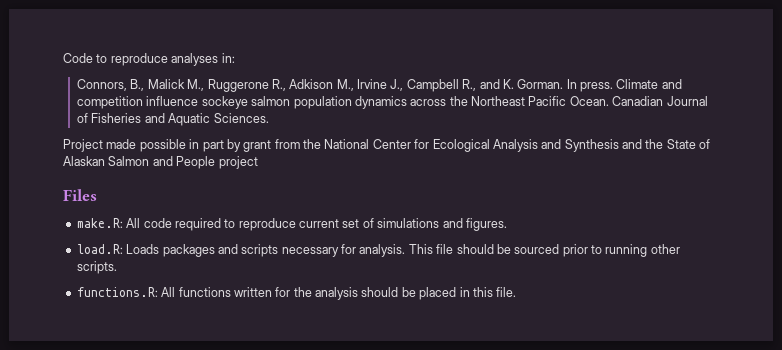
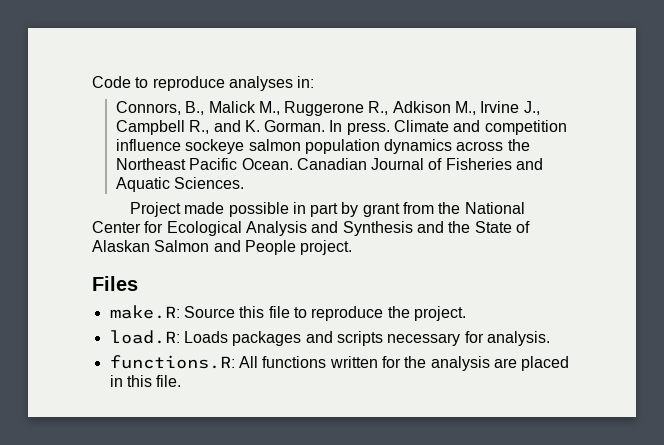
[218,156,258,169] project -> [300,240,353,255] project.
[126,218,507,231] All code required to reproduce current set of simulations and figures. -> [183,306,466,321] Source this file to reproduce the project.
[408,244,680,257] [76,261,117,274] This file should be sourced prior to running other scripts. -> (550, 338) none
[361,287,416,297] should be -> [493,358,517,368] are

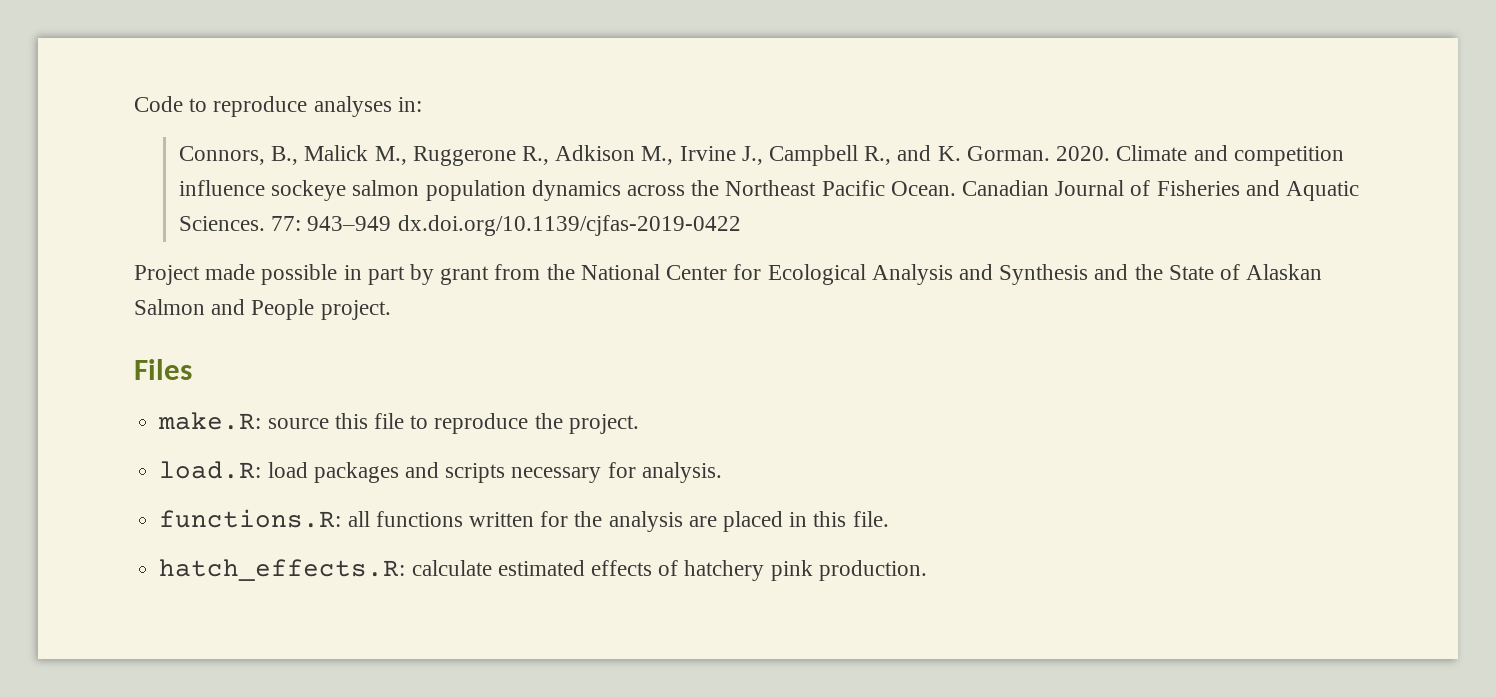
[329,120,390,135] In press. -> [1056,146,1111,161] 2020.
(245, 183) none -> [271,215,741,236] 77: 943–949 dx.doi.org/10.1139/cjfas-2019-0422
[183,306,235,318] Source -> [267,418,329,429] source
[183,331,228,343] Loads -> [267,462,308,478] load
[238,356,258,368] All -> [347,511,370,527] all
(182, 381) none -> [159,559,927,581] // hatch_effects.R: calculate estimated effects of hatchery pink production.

# # # #

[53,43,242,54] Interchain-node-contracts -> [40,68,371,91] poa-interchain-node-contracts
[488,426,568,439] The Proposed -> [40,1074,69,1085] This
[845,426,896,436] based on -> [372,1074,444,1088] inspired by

# # # #

Task instructions
Collect every line with the string "file" from the records, and copy each.

Response area
[126,218,507,231] All code required to reproduce current set of simulations and figures. -> [183,306,466,321] Source this file to reproduce the project.
[408,244,680,257] [76,261,117,274] This file should be sourced prior to running other scripts. -> (550, 338) none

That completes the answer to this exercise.